Hi everyone.I hope all has been good since I haven't been on much lately.I doubt I was missed that much.

Since I have been here,I have only made one request for myself and with that request comes the rest of it.

I requested that no one expect a relationship with me at all on here.It has went un-heard several times as if I don't exist.In two more weeks my treatments will come to an end and I will learn where I am at in my life.

Through the most of it in many ways I have felt bad thinking maybe I did something wrong or that I have hurt someone in some ways and then they are gone(meaning I took them off my list).I have been honest and straight forward over this situation from the beginning,so why do I feel bad?

Who I choose to be with is my business if I choose at all.I have become so aggravated over all of this that when I am done with treatment I am seriosuly thinking about not coming back to fubar.I have had to watch what I say,what I do or what I put in my status and or blogs.I have stated I am single so many times I think I have turned blue in the face.

I have only two priorities in my life and that belongs to God & my lilman,everything is what it is.

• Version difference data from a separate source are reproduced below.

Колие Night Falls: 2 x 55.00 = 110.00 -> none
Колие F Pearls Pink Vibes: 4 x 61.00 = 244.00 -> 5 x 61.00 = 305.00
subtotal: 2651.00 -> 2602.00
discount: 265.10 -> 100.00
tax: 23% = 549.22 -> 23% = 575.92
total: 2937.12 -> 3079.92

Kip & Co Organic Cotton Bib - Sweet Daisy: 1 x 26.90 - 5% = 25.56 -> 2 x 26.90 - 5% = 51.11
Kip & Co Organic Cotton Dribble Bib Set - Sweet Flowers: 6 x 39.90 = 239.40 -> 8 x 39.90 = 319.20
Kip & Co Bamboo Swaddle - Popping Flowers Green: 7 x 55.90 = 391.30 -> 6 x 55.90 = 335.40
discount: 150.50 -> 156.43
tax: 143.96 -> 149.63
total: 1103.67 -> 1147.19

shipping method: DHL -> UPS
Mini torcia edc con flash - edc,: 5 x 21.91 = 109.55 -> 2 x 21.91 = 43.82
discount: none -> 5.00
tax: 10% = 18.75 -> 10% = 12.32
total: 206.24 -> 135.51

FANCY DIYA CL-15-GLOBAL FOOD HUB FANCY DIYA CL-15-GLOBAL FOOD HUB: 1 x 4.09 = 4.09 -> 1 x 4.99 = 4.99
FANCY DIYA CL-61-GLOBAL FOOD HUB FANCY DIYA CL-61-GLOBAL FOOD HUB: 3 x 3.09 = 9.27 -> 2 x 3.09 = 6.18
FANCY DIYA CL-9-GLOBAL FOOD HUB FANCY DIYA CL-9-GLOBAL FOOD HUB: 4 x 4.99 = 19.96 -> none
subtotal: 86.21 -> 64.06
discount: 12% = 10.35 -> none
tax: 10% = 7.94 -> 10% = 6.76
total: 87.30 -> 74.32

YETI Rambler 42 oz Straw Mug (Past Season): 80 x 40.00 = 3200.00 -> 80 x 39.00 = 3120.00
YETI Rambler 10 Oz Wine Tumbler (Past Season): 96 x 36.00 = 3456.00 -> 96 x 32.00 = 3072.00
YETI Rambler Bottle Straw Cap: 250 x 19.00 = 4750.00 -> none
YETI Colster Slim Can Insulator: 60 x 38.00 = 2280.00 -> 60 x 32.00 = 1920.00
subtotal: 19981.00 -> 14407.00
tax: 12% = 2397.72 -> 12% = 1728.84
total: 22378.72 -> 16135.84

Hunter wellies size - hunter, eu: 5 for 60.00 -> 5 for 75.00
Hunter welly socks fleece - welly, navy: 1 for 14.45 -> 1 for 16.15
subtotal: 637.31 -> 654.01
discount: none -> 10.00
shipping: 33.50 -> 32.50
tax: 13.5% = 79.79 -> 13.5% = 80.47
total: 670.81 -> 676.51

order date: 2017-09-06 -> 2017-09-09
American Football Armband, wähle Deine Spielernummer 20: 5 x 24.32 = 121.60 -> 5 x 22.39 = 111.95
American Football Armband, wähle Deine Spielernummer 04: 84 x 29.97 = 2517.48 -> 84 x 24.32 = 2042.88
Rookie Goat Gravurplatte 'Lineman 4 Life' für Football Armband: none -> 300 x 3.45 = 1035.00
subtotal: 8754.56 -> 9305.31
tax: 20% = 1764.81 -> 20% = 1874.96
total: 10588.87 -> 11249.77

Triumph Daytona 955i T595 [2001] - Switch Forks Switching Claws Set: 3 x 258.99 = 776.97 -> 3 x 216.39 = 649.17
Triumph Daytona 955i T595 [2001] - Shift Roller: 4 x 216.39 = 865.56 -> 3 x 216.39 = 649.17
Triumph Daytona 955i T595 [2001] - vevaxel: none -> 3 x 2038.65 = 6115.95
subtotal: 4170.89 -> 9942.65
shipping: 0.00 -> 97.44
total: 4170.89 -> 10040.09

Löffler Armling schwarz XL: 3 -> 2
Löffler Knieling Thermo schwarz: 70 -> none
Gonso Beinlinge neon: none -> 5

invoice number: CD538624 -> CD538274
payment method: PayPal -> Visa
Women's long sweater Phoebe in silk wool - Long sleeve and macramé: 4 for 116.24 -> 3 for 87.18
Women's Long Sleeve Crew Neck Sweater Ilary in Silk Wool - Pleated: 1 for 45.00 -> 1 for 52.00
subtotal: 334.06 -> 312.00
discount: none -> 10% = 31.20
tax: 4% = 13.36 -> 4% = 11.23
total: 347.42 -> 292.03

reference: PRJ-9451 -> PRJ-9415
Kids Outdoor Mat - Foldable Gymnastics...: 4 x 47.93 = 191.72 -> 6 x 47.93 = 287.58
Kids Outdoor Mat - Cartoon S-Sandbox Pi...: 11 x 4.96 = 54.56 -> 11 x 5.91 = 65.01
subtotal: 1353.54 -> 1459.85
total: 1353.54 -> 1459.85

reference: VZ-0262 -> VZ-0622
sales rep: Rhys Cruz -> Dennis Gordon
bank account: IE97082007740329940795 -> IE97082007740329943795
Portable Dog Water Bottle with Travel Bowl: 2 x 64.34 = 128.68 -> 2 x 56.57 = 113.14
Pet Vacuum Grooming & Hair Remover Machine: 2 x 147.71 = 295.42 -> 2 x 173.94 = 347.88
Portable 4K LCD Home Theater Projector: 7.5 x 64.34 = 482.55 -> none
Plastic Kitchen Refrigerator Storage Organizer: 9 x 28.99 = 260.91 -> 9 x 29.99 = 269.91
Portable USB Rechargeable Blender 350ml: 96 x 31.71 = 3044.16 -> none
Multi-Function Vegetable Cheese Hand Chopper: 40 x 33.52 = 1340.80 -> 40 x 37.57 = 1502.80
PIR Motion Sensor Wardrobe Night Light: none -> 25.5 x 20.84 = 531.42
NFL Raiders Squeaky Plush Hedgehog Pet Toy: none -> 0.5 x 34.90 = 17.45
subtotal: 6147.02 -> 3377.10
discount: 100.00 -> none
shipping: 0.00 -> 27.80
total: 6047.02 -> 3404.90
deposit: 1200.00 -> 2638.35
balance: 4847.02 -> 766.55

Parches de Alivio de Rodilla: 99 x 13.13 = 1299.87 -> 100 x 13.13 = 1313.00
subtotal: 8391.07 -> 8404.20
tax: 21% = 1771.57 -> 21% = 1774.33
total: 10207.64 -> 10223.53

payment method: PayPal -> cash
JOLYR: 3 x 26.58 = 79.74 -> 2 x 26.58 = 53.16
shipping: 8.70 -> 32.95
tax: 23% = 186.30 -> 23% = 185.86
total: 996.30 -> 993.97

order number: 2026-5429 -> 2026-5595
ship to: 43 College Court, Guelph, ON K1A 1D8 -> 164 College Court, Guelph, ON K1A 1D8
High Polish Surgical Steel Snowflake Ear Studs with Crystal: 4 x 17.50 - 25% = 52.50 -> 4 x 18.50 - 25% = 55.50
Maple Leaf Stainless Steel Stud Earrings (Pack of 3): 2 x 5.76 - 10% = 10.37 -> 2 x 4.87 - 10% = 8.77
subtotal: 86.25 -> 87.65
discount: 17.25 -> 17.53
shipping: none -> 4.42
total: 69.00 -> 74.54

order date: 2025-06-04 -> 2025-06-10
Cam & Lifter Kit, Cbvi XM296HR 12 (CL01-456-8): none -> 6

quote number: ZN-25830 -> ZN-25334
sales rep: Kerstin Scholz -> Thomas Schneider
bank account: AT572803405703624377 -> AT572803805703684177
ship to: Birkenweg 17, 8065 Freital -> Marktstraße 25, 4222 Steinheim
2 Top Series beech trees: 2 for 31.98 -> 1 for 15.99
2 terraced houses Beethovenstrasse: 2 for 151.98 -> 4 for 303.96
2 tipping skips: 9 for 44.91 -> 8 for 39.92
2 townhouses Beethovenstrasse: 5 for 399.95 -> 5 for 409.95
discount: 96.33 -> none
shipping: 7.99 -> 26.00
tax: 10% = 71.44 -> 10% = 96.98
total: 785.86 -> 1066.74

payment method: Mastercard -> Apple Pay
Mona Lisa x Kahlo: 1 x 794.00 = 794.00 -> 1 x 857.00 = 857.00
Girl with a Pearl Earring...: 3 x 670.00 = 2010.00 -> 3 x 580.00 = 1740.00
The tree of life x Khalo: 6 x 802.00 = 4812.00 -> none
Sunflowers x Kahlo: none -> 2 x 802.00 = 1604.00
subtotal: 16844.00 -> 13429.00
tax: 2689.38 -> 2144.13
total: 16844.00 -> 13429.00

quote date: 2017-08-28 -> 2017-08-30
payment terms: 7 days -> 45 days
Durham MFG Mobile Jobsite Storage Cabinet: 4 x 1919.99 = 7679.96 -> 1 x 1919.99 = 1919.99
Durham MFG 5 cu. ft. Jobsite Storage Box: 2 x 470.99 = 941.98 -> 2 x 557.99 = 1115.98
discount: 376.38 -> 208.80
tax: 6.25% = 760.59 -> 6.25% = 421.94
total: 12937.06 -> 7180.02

Until I am better as they say or we meet we are not together.I am not some ditzy person that falls for all these games and yes I know feelings can happen,but until I get my life back I will not deal or embark on those.I will not put men in my sons life either until I am back on my feet.I feel like a recording sometimes & I always feel bad when I snap or say something about it.

I haven't been on much because Crystal had her baby.It was a girl weighing 8 lbs and 8 oz.I have been helping her out alot while I also deal with my problems.

I don't enjoy fubar that much any more.I know it wasn't meant but it happened.I ended up feeling I couldn't be who I was anymore.I couldnt cut up or have fun without this one or that one thinking this was going on.What I do is my business but some how it become others as well.

One thing I think some of you have found out.You push me.I back off.End of story.I have become so aggravated over all of this that I am starting to not care.

I do have feeling to you know and I say the things I say for a reason.I have said no relationships for a reason and even if I didn't,the point would be I said NO RELATIONSHIPS in my life at this point.Please be respectful of this.

I will not lie.I will be upfront.One thing that is my own is my life.I will tell you I am sick but I will not tell you how bad or what is going on.I am here for fun.Please respect this and stop with theĀ  pissing wars because it only makes me want to leave even more.

If you buy me something or leave me a comment for me then I love it,but if you do it for other reasons and I find out,your history.I dont care how close we are.

I am not up for grabs nor am I owned by anyone.I am thinking of changing my number as well and hold up to what I said in the about me section of this page in the beginning.I have learned my lesson very well.I ask for the last time.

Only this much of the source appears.